[[ Source information, beginning ]]
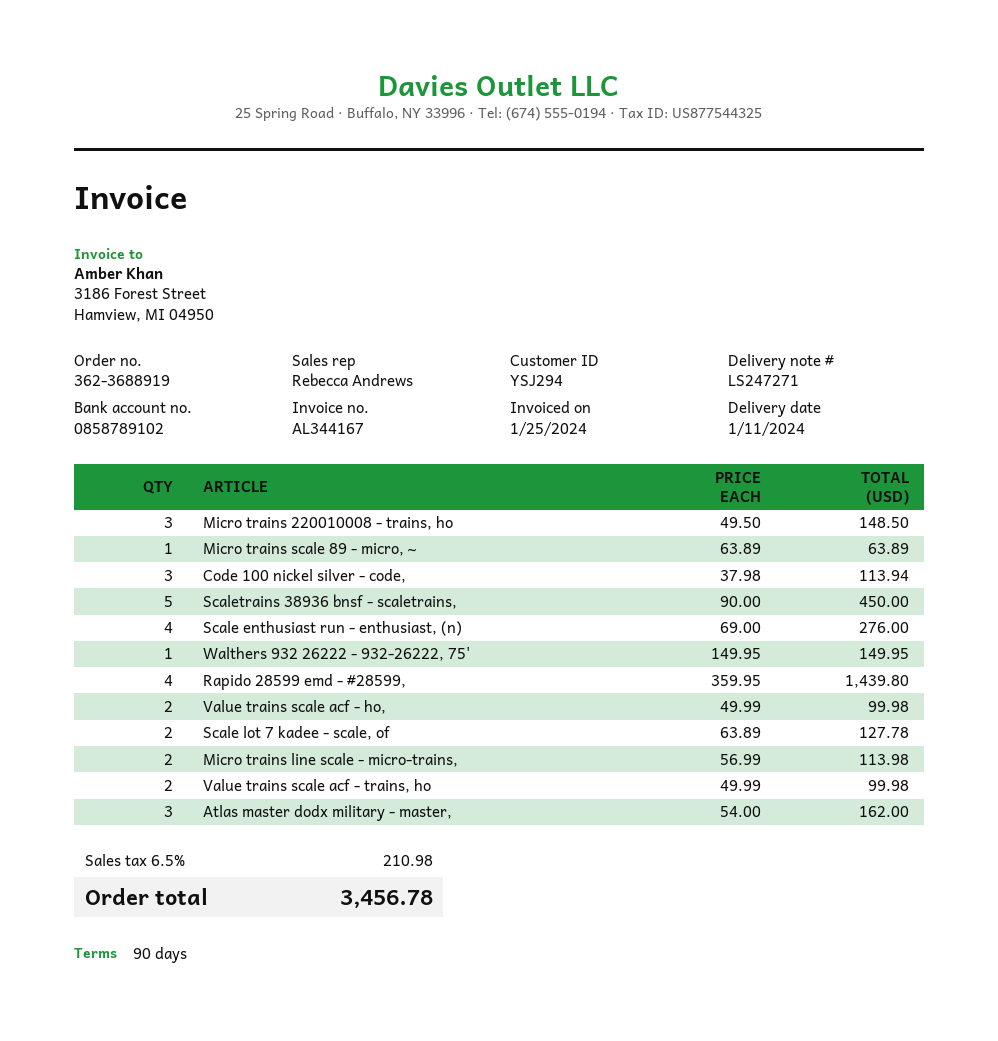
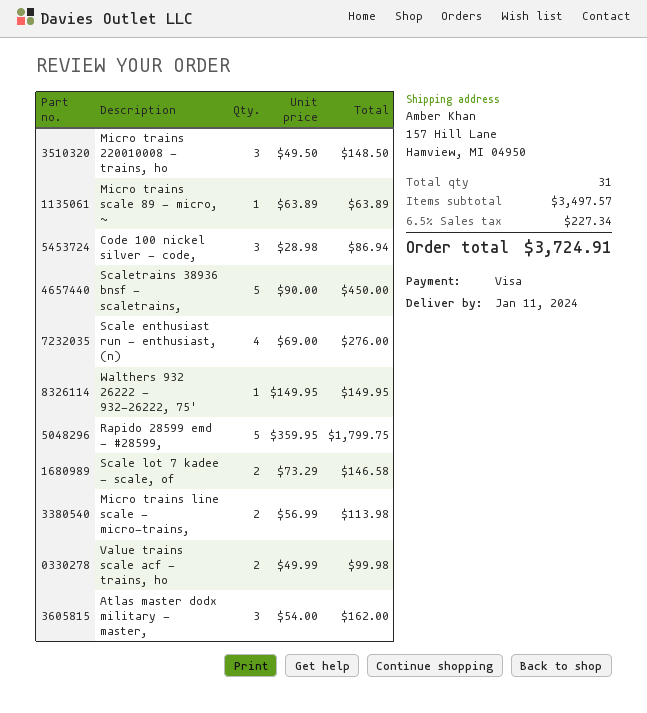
Code 100 nickel silver - code,: 3 x 37.98 = 113.94 -> 3 x 28.98 = 86.94
Rapido 28599 emd - #28599,: 4 x 359.95 = 1439.80 -> 5 x 359.95 = 1799.75
Value trains scale acf - ho,: 2 x 49.99 = 99.98 -> none
Scale lot 7 kadee - scale, of: 2 x 63.89 = 127.78 -> 2 x 73.29 = 146.58
tax: 6.5% = 210.98 -> 6.5% = 227.34
total: 3456.78 -> 3724.91

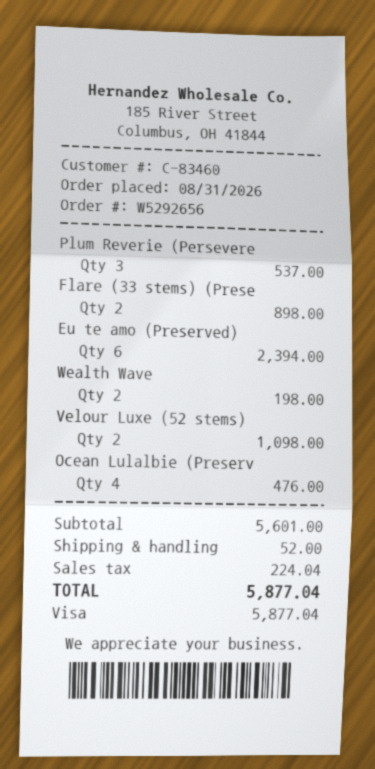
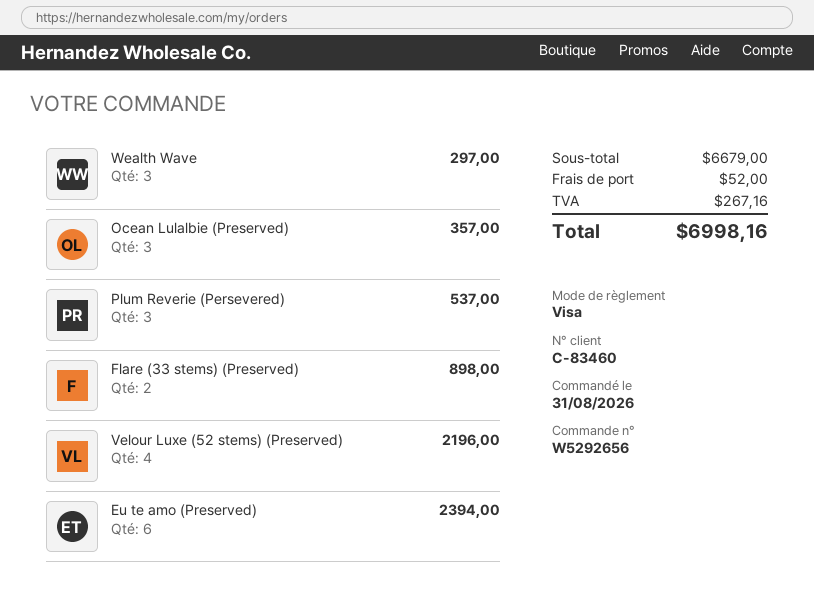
Wealth Wave: 2 for 198.00 -> 3 for 297.00
Velour Luxe (52 stems): 2 for 1098.00 -> 4 for 2196.00
Ocean Lulalbie (Preserv: 4 for 476.00 -> 3 for 357.00
subtotal: 5601.00 -> 6679.00
tax: 224.04 -> 267.16
total: 5877.04 -> 6998.16

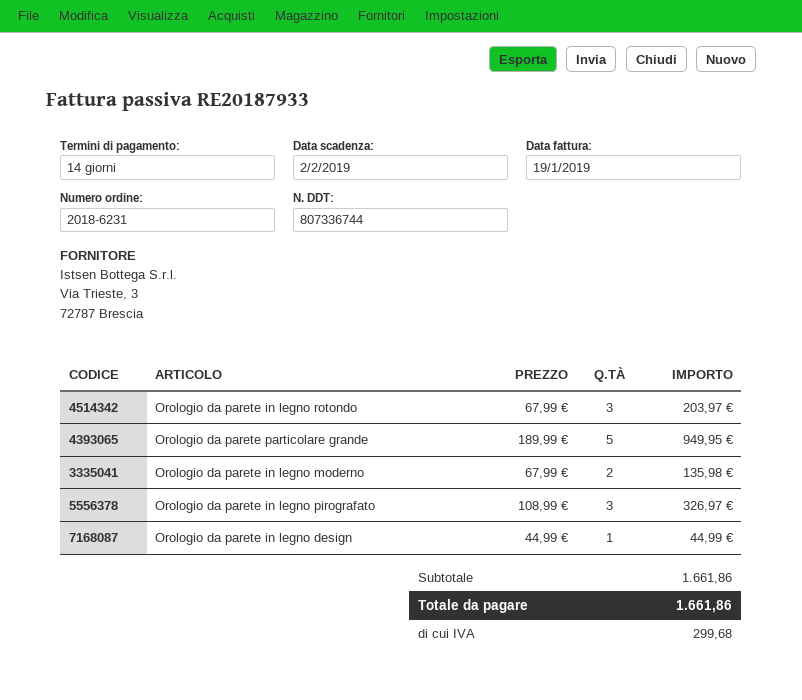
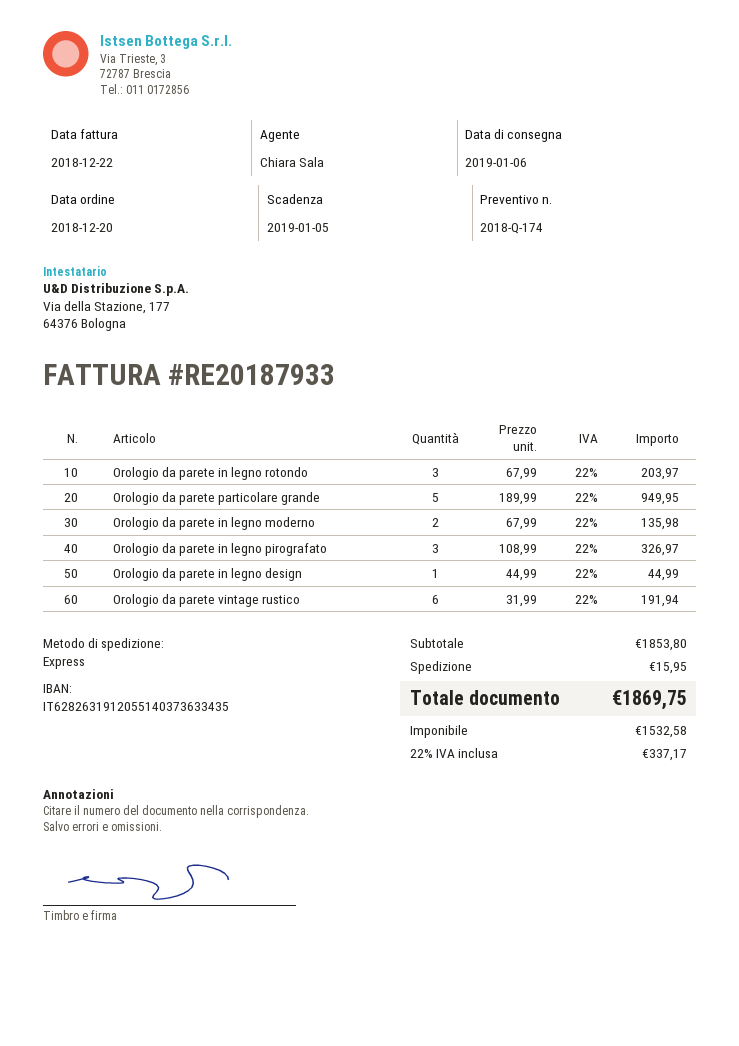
invoice date: 2019-01-19 -> 2018-12-22
due date: 2019-02-02 -> 2019-01-05
Orologio da parete vintage rustico: none -> 6 x 31.99 = 191.94
subtotal: 1661.86 -> 1853.80
shipping: none -> 15.95
tax: 299.68 -> 337.17
total: 1661.86 -> 1869.75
[[ Source information, end ]]
Only exact copies of the lines from the one containing "invoice date: 2019-01-19 -> 2018-12-22" to the end of the records belong in the answer.

Exercise response:
invoice date: 2019-01-19 -> 2018-12-22
due date: 2019-02-02 -> 2019-01-05
Orologio da parete vintage rustico: none -> 6 x 31.99 = 191.94
subtotal: 1661.86 -> 1853.80
shipping: none -> 15.95
tax: 299.68 -> 337.17
total: 1661.86 -> 1869.75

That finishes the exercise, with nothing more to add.